An innovative programme that will enable UK companies to integrate nature into financial decision-making and to mobilise investment in biodiversity, has received £3 million funding from the Natural Environment Research Council (NERC). 

Around half of global GDP is dependent on nature but human economic-related activities are causing changing land use, pollution and climate change, resulting in the deterioration and loss of important terrestrial, freshwater and marine habitats as well as record declines in many species.

Many companies make decisions that have negative impacts on biodiversity without realising the impacts, the risks to themselves or the extent to which they depend on nature. 

Accounting for, and Investing in, nature, so-called ‘green finance’, will enable them to minimise potentially damaging impacts, support economic growth and contribute to reversing the decline in the world’s biodiversity.

The first phase of the Integrating Finance and Biodiversity (IFB) Programme, led by research institutes including the UK Centre for Ecology & Hydrology (UKCEH), established a network of 250 organisations, comprising banks, investment companies, research institutes, government agencies and NGOs. It involved 12 different pilot projects exploring the gaps between the financial system and biodiversity.

The success of this initial work has prompted NERC to pledge further funding, investing £3 million for the second phase, running until 2026, to establish an integrated programme. 

Professor Richard Pywell, Head of Biodiversity Research at UKCEH and leader of one of first phase projects said: “Our work with finance stakeholders clearly showed the value of AI-enabled sensor technologies to provide reliable and verifiable biodiversity data.
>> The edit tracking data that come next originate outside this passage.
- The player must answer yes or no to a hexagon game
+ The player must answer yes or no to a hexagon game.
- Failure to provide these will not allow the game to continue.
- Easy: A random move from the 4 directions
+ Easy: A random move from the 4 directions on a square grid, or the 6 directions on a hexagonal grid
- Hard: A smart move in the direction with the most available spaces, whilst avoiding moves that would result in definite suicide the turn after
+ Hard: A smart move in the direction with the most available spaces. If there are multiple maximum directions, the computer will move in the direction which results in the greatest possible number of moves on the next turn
It also demonstrated the importance of decision support tools to identify investment opportunities and bring them together to provide large-scale viable investments that benefit nature and deliver multiple, quantifiable ecosystem services.”
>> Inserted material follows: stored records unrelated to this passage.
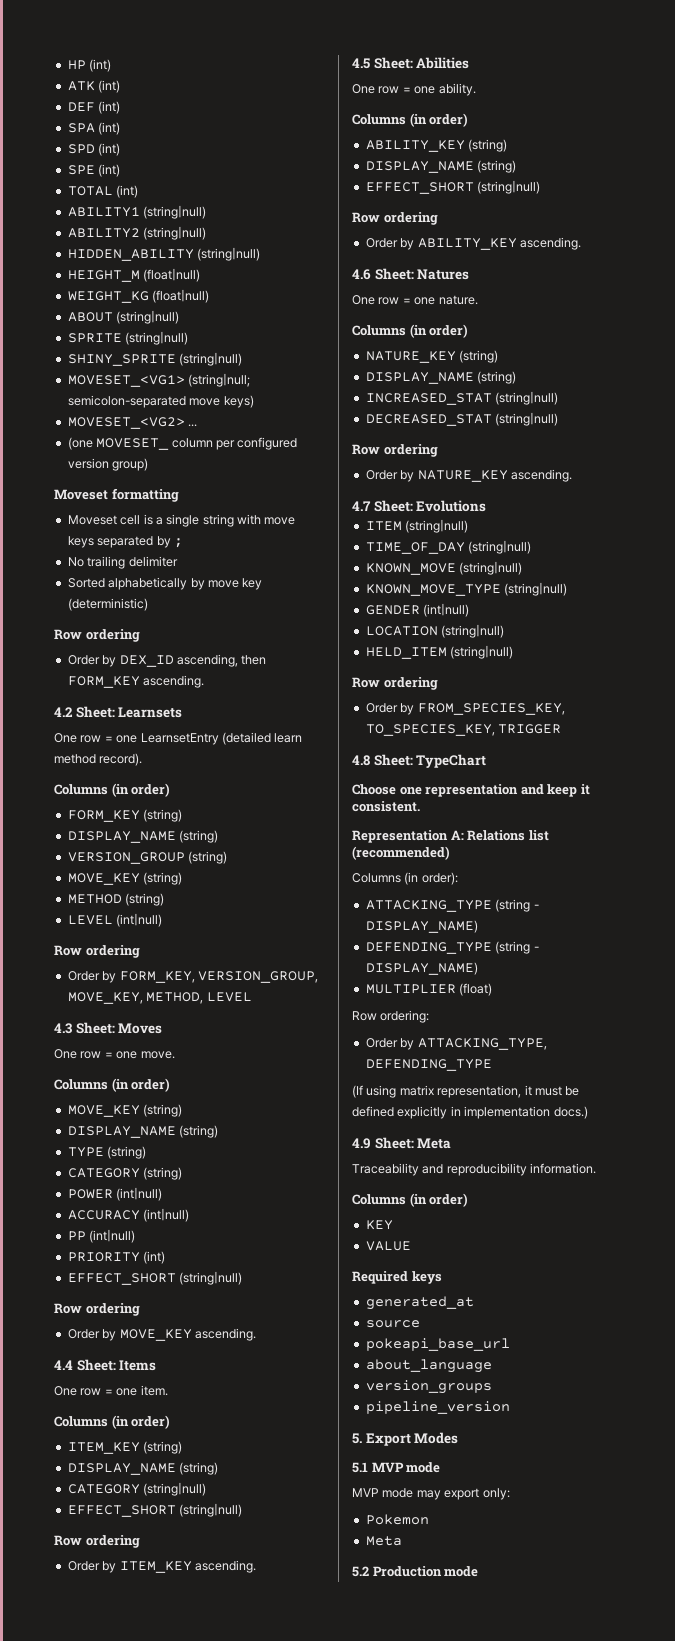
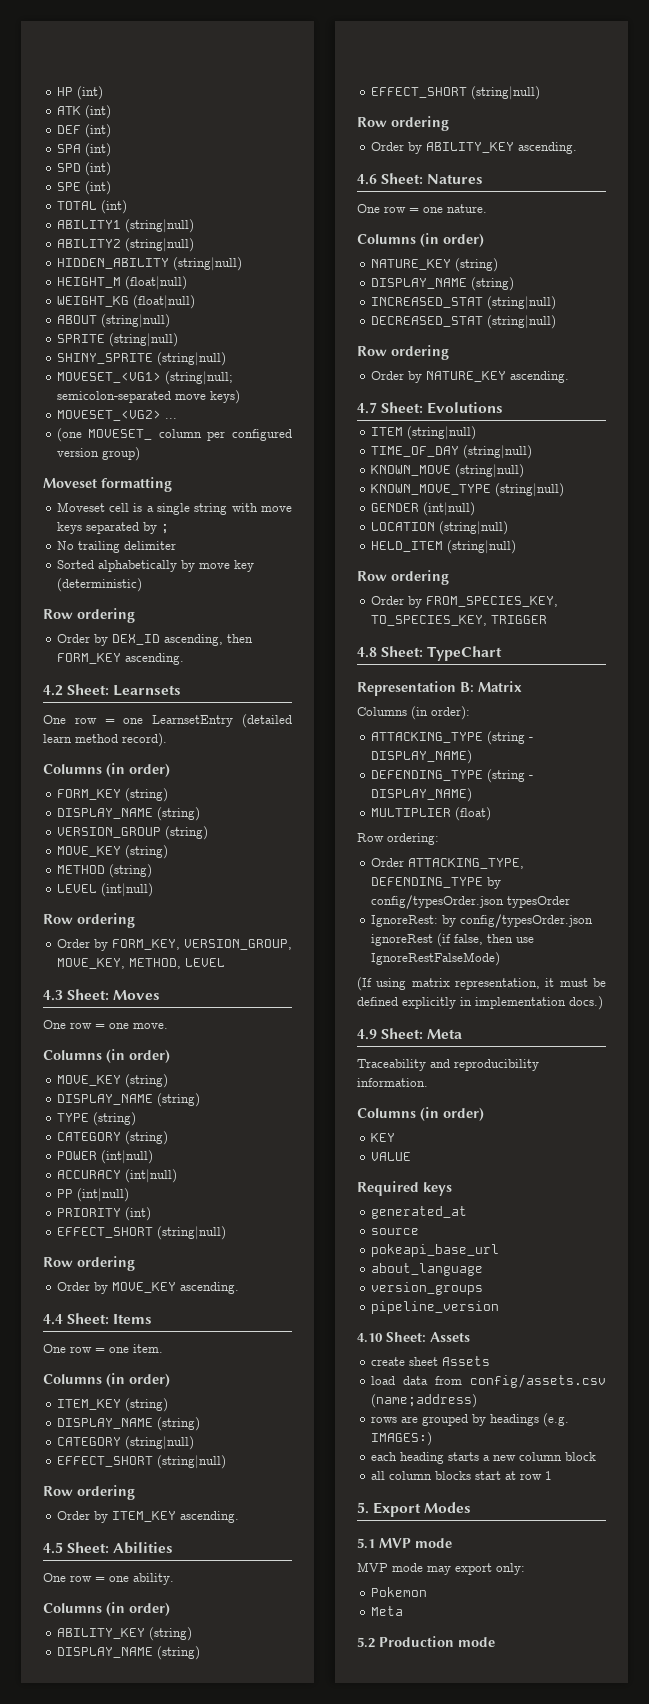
- Choose one representation and keep it consistent.
- Representation A: Relations list (recommended)
+ Representation B: Matrix
- Order by ATTACKING_TYPE, DEFENDING_TYPE
+ Order ATTACKING_TYPE, DEFENDING_TYPE by config/typesOrder.json typesOrder
+ IgnoreRest: by config/typesOrder.json ignoreRest (if false, then use IgnoreRestFalseMode)
+ 4.10 Sheet: Assets
+ create sheet Assets
+ load data from config/assets.csv (name;address)
+ rows are grouped by headings (e.g. IMAGES:)
+ each heading starts a new column block
+ all column blocks start at row 1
Dr Nick Wells, Director of Impact and Innovation at UKCEH, who is leading the programme network, added: “Our vision is to bridge scientific, finance, policy and third sector communities, harnessing world-leading science to enable the greening of financial systems for nature and mobilisation of funding for nature recovery.

“The announcement of further funding allows us to be more ambitious as we work together to develop the knowledge, tools and skills to incorporate biodiversity-related risks and opportunities into business strategy, investment decisions, reporting and high-integrity biodiversity markets.”

The work of the programme is organised within three flagship initiatives:

  • Financing Green Sector Transitions tackles the need to restore nature in the UK's agriculture sector, which accounts for over 70 per cent of landcover and address global biodiversity impacts of the UK consumer focusing on tea and rubber imports. 
  • Greening Finance for Nature addresses risk assessment and decision-making processes of financial institutions such as banks and asset management companies and how they impact and could benefit nature. 
  • Financing Biodiversity responds to the challenge of financing biodiversity conservation with integrity at a large scale promoting best practices and coordination in biodiversity finance.

Professor Louise Heathwaite, Executive Chair of NERC, said the research will support the transition to a more nature-positive global financial system. “This NERC funding will empower financial decision makers in the financial, agricultural and public sectors to consider the impact of biodiversity in their investments.

There is further information about the programme at infinbio.org

The 17 institutions working together on the Programme are James Hutton Institute, Lancaster University, Middlesex University, Newcastle University, Queen Mary University of London, Queen's University Belfast, Royal Botanic Garden Edinburgh, the UK Centre for Ecology & Hydrology, University of Brighton, University of Edinburgh, University of Exeter, University of Nottingham, University of Oxford, University of Portsmouth, University of Reading, University of York, and the World Conservation Monitoring Centre.